Here's an even more glaring example: how fast should one play the final
appearance of the main theme in Chopin's Pollonaise-Fantasie Op.61? If you
take it slow you can illuminate the beautiful chorale-like Back-inspired
voicing that Chopin was so fond of, at the expense of the main theme. If you
take it fast enough to let the main lyrical theme ring out, you go too fast
for the listener to hear those same intricate inner voicings. Both are valid
interpretations, and they are mutually exclusive.

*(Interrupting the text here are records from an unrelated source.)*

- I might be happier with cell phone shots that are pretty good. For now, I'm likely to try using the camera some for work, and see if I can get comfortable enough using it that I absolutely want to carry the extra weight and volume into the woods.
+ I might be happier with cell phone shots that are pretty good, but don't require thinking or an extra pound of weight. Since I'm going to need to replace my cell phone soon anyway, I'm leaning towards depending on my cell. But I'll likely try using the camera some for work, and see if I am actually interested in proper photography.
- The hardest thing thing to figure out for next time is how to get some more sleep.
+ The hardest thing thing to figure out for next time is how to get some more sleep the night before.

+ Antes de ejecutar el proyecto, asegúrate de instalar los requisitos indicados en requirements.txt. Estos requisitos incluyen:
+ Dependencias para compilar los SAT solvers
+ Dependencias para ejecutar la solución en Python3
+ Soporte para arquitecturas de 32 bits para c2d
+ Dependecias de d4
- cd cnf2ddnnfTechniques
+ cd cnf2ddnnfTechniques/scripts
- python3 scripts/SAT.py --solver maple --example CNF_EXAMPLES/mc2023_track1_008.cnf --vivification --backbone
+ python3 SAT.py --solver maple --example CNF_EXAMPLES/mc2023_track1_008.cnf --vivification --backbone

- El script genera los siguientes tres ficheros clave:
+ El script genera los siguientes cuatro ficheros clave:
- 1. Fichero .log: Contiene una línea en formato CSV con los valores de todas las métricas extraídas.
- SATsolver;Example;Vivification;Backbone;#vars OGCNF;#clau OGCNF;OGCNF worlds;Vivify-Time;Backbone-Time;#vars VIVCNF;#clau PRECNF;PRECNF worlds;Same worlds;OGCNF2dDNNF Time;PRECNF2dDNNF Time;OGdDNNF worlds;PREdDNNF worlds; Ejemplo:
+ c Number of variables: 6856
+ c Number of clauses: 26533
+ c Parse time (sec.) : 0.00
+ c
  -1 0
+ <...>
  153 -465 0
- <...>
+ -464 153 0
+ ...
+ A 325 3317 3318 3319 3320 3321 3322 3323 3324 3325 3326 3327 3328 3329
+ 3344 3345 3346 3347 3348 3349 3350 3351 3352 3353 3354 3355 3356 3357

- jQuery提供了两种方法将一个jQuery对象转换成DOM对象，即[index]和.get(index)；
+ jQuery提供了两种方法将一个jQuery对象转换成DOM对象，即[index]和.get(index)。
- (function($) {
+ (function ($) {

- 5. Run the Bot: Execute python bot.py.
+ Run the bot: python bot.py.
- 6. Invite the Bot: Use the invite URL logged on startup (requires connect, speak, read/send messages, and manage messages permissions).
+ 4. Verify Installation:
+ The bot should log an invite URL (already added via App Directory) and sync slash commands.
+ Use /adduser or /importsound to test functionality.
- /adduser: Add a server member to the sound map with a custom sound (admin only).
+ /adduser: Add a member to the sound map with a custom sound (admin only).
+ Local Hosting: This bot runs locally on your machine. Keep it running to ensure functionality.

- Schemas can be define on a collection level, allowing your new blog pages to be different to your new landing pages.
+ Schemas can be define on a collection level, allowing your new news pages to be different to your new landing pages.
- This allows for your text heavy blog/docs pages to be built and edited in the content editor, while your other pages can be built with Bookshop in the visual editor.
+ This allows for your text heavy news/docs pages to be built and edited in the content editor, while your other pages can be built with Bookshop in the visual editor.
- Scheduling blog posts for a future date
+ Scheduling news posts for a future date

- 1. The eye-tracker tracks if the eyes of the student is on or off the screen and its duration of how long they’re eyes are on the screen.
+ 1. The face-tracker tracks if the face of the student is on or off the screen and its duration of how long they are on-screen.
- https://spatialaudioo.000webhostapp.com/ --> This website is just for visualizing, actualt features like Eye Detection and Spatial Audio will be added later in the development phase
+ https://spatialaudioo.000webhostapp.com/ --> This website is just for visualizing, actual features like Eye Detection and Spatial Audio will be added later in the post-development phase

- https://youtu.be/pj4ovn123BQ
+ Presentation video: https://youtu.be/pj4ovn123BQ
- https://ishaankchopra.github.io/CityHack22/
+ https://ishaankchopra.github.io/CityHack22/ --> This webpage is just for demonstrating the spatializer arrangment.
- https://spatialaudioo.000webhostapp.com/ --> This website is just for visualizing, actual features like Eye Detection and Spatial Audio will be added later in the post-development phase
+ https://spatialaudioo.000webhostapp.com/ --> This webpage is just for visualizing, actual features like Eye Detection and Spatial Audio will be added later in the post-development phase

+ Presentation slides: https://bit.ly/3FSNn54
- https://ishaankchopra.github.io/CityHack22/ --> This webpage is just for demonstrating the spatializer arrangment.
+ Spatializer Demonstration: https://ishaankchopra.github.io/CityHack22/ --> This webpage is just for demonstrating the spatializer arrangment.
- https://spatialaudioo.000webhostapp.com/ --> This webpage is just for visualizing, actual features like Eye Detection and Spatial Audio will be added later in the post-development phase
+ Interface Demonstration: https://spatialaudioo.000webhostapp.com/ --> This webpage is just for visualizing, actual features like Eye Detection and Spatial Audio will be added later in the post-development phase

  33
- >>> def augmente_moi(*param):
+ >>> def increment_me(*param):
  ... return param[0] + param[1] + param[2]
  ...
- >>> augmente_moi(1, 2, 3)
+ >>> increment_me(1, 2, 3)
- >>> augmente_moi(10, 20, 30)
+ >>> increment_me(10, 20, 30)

How about _one_ professional recording of Beethoven's Appasionata Sonata that
transposes everything up by a minor third so those low blocky voicings don't
sound so muddy on the thick metal strings of a Steinway grand _which did not
exist when Beethoven wrote it_?

Hell, how about _one_ professional recording of Appassionata in F-sharp minor
because, "It makes the fingering in a particularly nasty passage a little
easier that way." Would an audience give it a fair hearing, or would they all
spontaneously develop perfect pitch and suddenly care deeply about 19th
century key associations that they vaguely remember hearing a sentence about
from a music appreciation course 15 years prior?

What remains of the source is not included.